You know the book, at least by reputation, but it’s the narrator’s audio sample that draws you in immediately. Anthony Heald is an accomplished actor who injects amazing energy into the novel.

Sinclair Lewis, who among other formative impressions counted a visit to a Billy Sunday show in 1917, was known to refer collectively to evangelists as “the religion racket.” In “Elmer Gantry,” he portrays the rise and fall of a silver-tongued young Kansas preacher, rising and falling again, over and over, each time reaching greater heights (or depths) of audacity than the time before.

It is a brilliant treatise on hypocrisy. Elmer is a predatory preacher with an abject dearth of scruples, capable of being deeply moved by the adoration of his flock on a Sunday morning, and then hustling those same parishioners, and perhaps stealing one of their daughters, or wives, by nightfall.

Curiously, he studies hard, works on self-improvement, and devises creative new ways to serve his congregations. He’s smart, innovative, and likeable. No one ever worked harder – but only to enrich and empower himself.

After serving faithfully in a succession of tiny towns that he believes don’t deserve a man of his talent, working his way up, Elmer finally rises to lead a major church in the fictional Midwestern town of Zenith. There, he perfects his skills, commands attention, womanizes, and aspires to even greater acclaim.

Given the contemporaneous Scopes “Monkey Trial” on the teaching of evolution, Lewis observes, “It was at this time that the brisker conservative clergy men saw that their influence in oratory and incomes were threatened by any authentic learning... They saw that a proper school should teach nothing but bookkeeping, agriculture, geometry, dead languages made deader by leaving out all the amusing literature, and the Hebrew Bible as interpreted by men superbly trained to ignore contradictions; men technically called Fundamentalists.”

As Barnes and Noble notes in a review: “The founding of the Moral Majority would not have surprised Lewis; he would only have wondered why it took so long.”

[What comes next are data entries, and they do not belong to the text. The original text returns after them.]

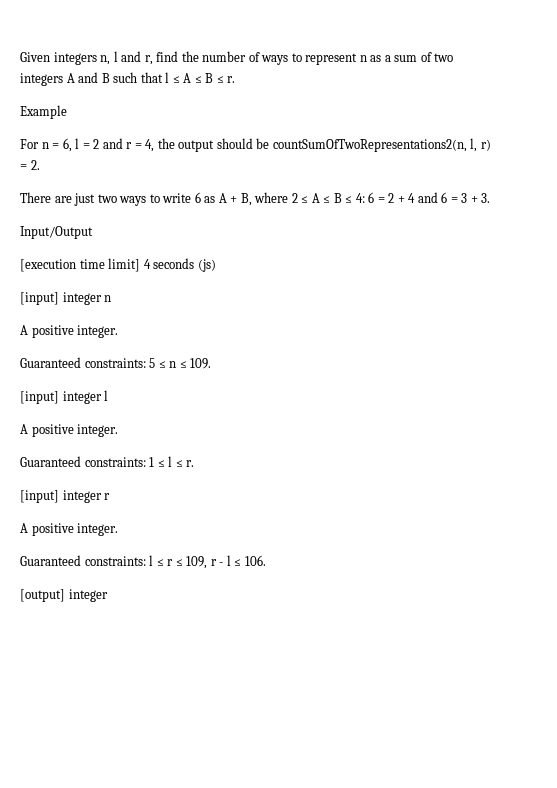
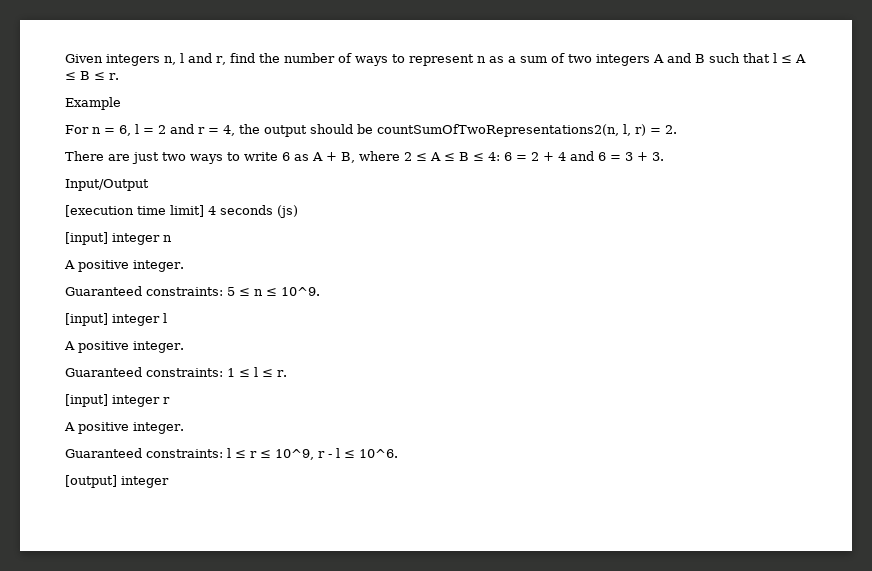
- Guaranteed constraints: 5 ≤ n ≤ 109.
+ Guaranteed constraints: 5 ≤ n ≤ 10^9.
- Guaranteed constraints: l ≤ r ≤ 109, r - l ≤ 106.
+ Guaranteed constraints: l ≤ r ≤ 10^9, r - l ≤ 10^6.

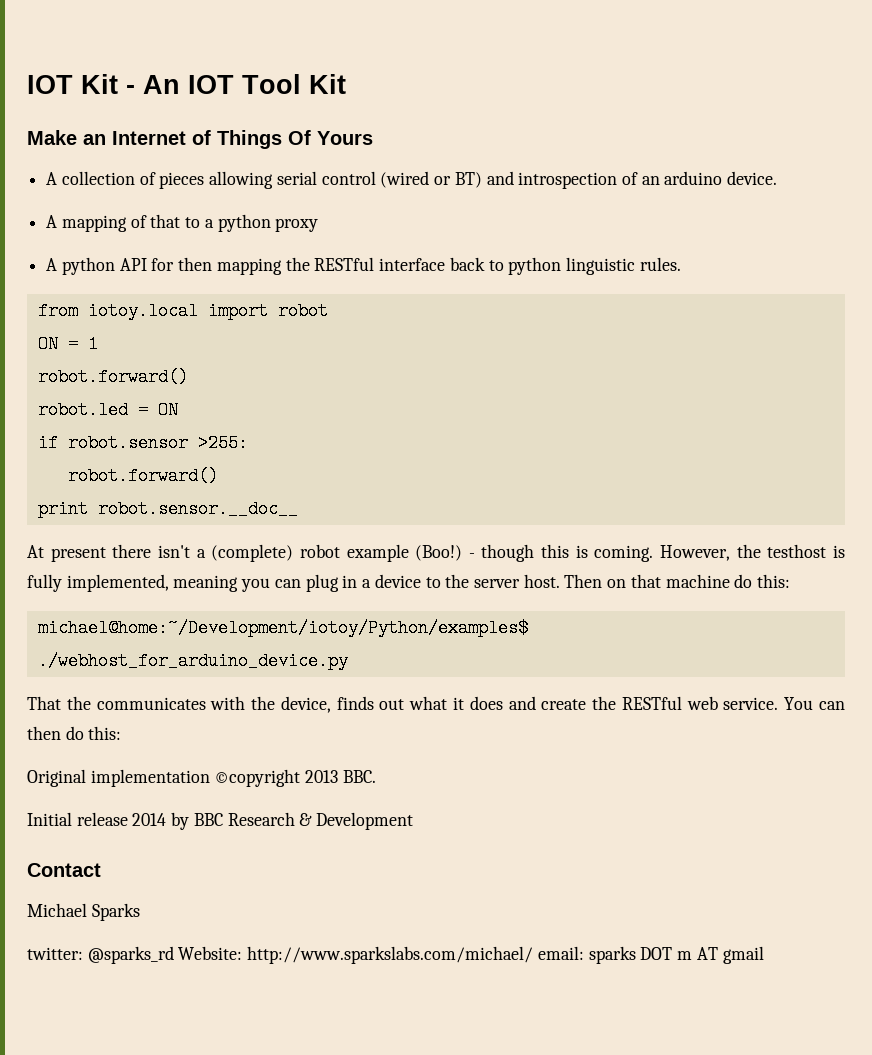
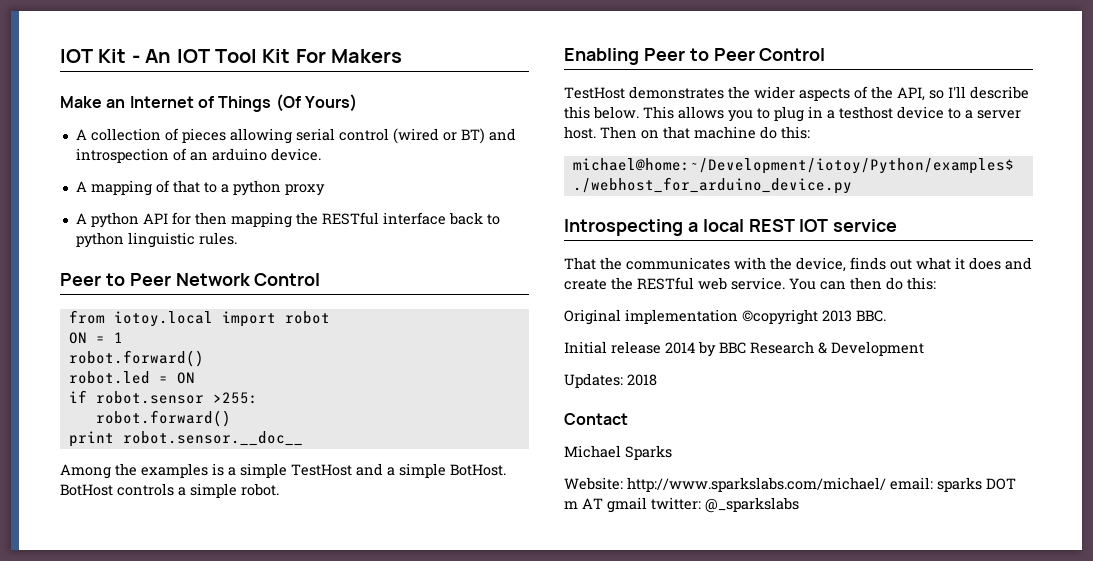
- IOT Kit - An IOT Tool Kit
+ IOT Kit - An IOT Tool Kit For Makers
- Make an Internet of Things Of Yours
+ Make an Internet of Things (Of Yours)
+ Peer to Peer Network Control
- At present there isn't a (complete) robot example (Boo!) - though this is coming. However, the testhost is fully implemented, meaning you can plug in a device to the server host.
+ Among the examples is a simple TestHost and a simple BotHost. BotHost controls a simple robot.
+ Enabling Peer to Peer Control
+ TestHost demonstrates the wider aspects of the API, so I'll describe this below. This allows you to plug in a testhost device to a server host.
+ Introspecting a local REST IOT service
+ Updates: 2018
- twitter: @sparks_rd Website: http://www.sparkslabs.com/michael/ email: sparks DOT m AT gmail
+ Website: http://www.sparkslabs.com/michael/ email: sparks DOT m AT gmail twitter: @_sparkslabs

To his horror, a gullible Elmer is exposed in his infidelity by the badger game, the oldest trick in the world, just as he is about to be appointed to a lofty position policing the nation’s morals. He is, briefly, a broken man. There is panic, and then, a miraculous escape. “Never again,” he vows, glancing sideways at the appealing ankle of a new choir member, and Elmer Gantry lives to swindle another day.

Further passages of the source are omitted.